Cochinita means baby pig, so true cochinita pibil involves roasting a whole suckling pig. Alternatively, pork shoulder (butt roast) or pork loin are used in many recipes. The high acid content of the marinade and the slow cooking time tenderize the meat, allowing otherwise tough pieces of meat to be used. The Yucatecan recipes always employ the juice of Seville or bitter oranges for marinating. In areas where bitter oranges are not common, the juice of sweet oranges combined with lemons, limes, or vinegar is employed to approximate the effect of the bitter orange on the meat. Another important ingredient in all Pibil recipes is achiote (annatto), which gives the dish its characteristic color and adds flavour.

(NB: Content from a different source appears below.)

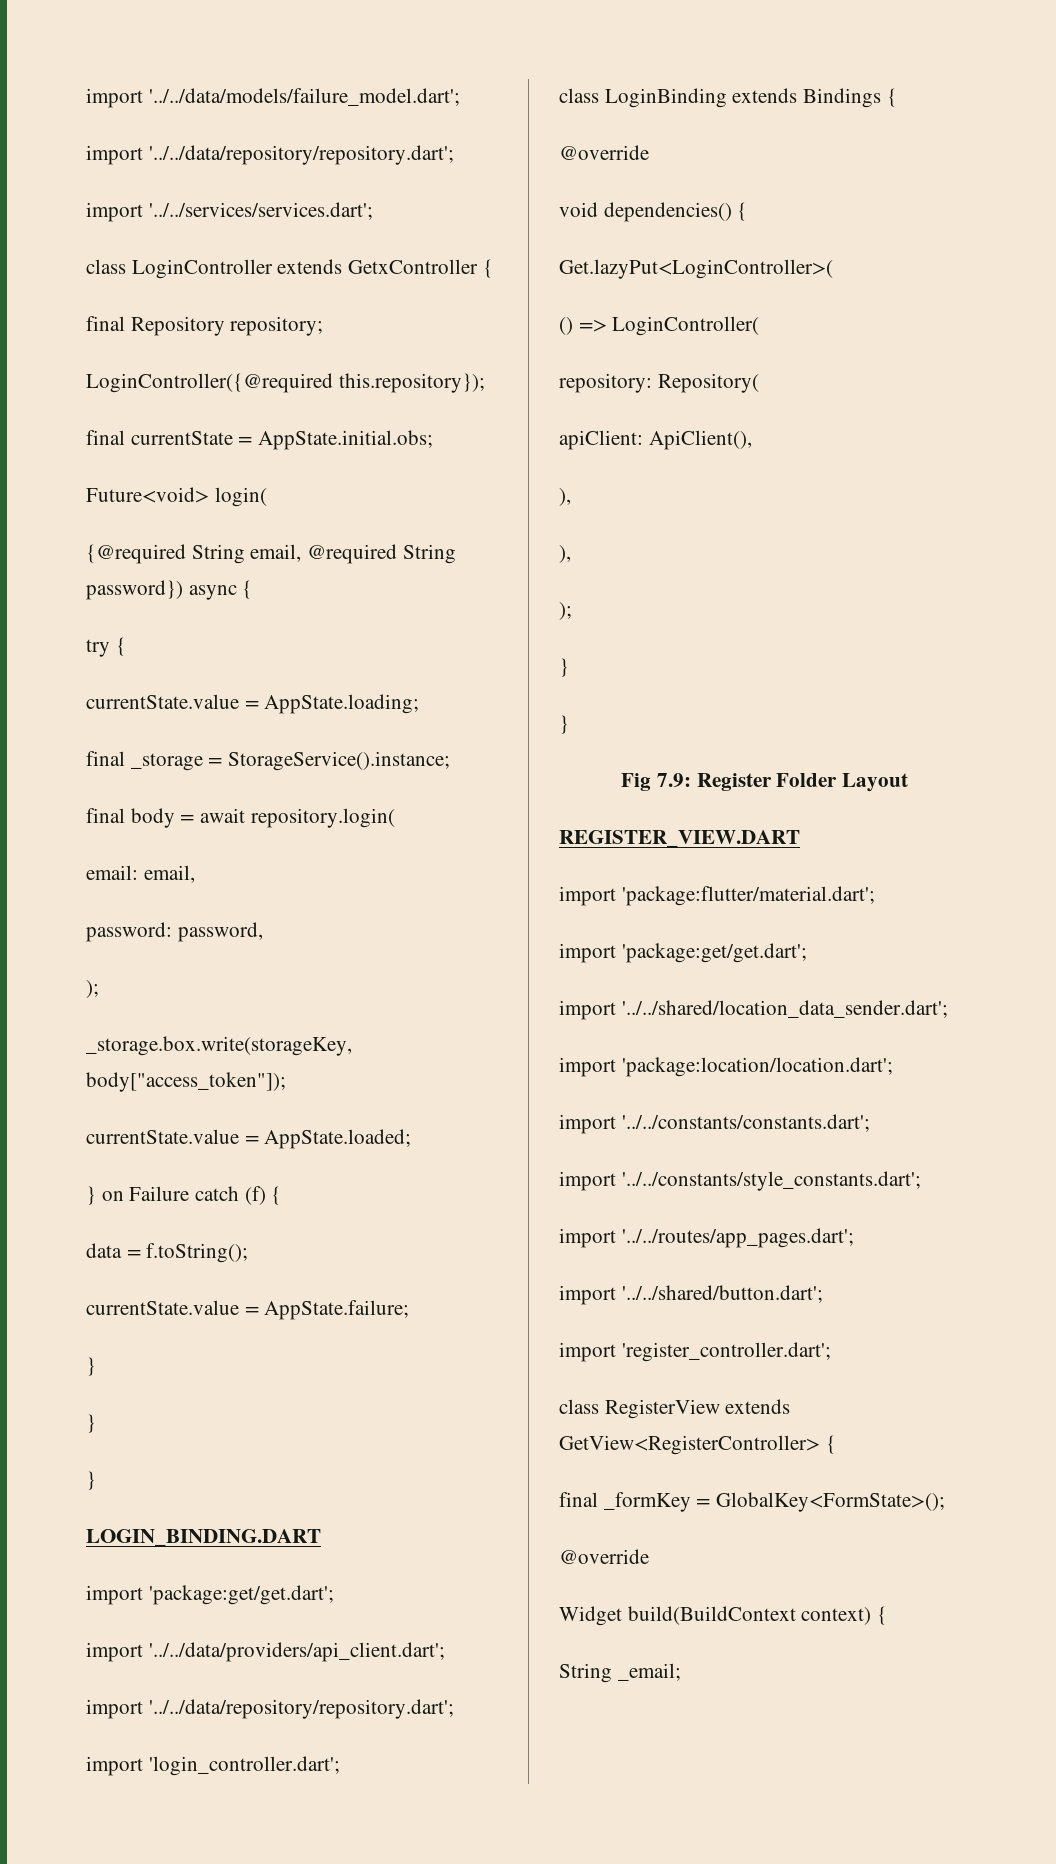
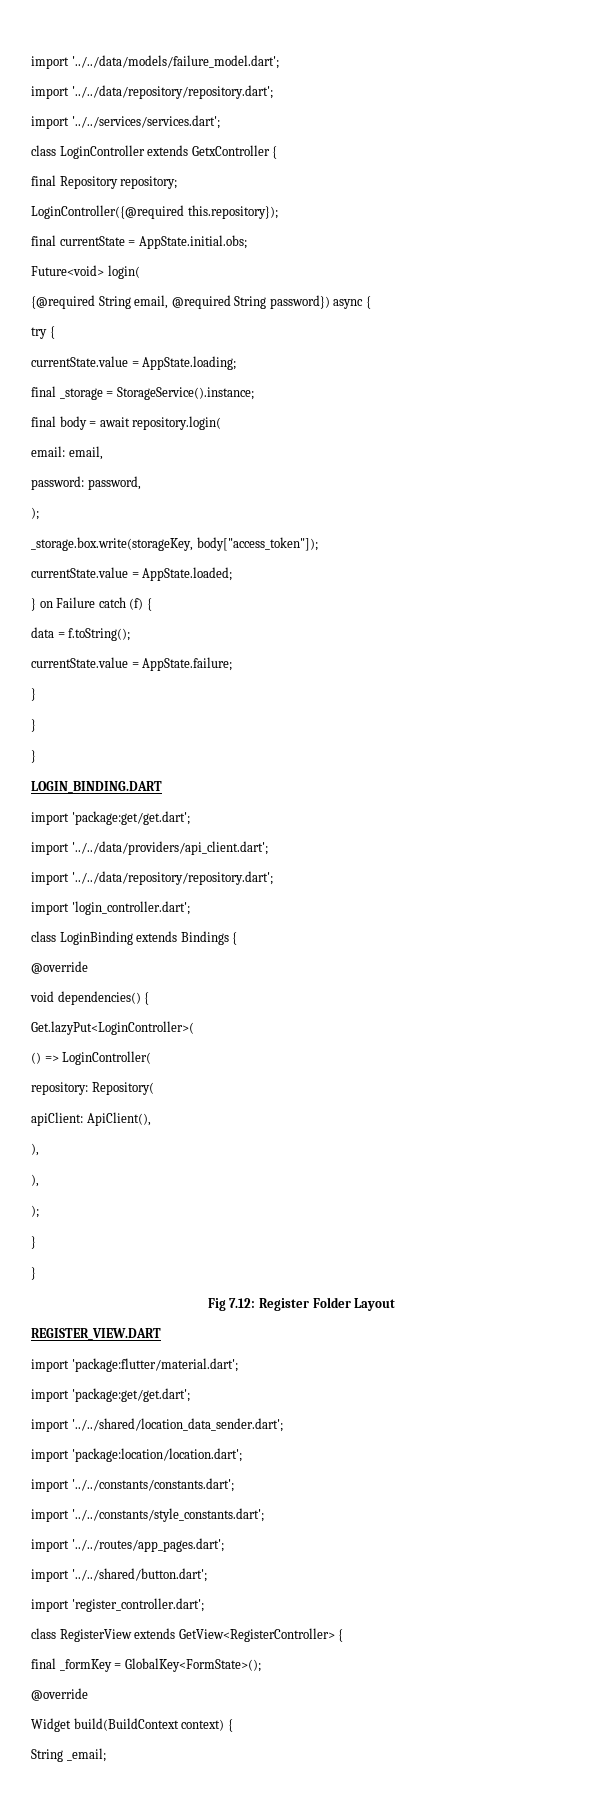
- Fig 7.9: Register Folder Layout
+ Fig 7.12: Register Folder Layout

It is usually eaten with side dishes such as yellow corn tortillas, red pickled onions, refried black beans, and habanero chilies.
Traditionally, cochinita pibil is buried in a pit with a fire at the bottom to roast it.

==In popular culture==
Cochinita pibil is a recurring element of the movie Once Upon a Time in Mexico, in which it is the favorite food of a CIA agent played by Johnny Depp.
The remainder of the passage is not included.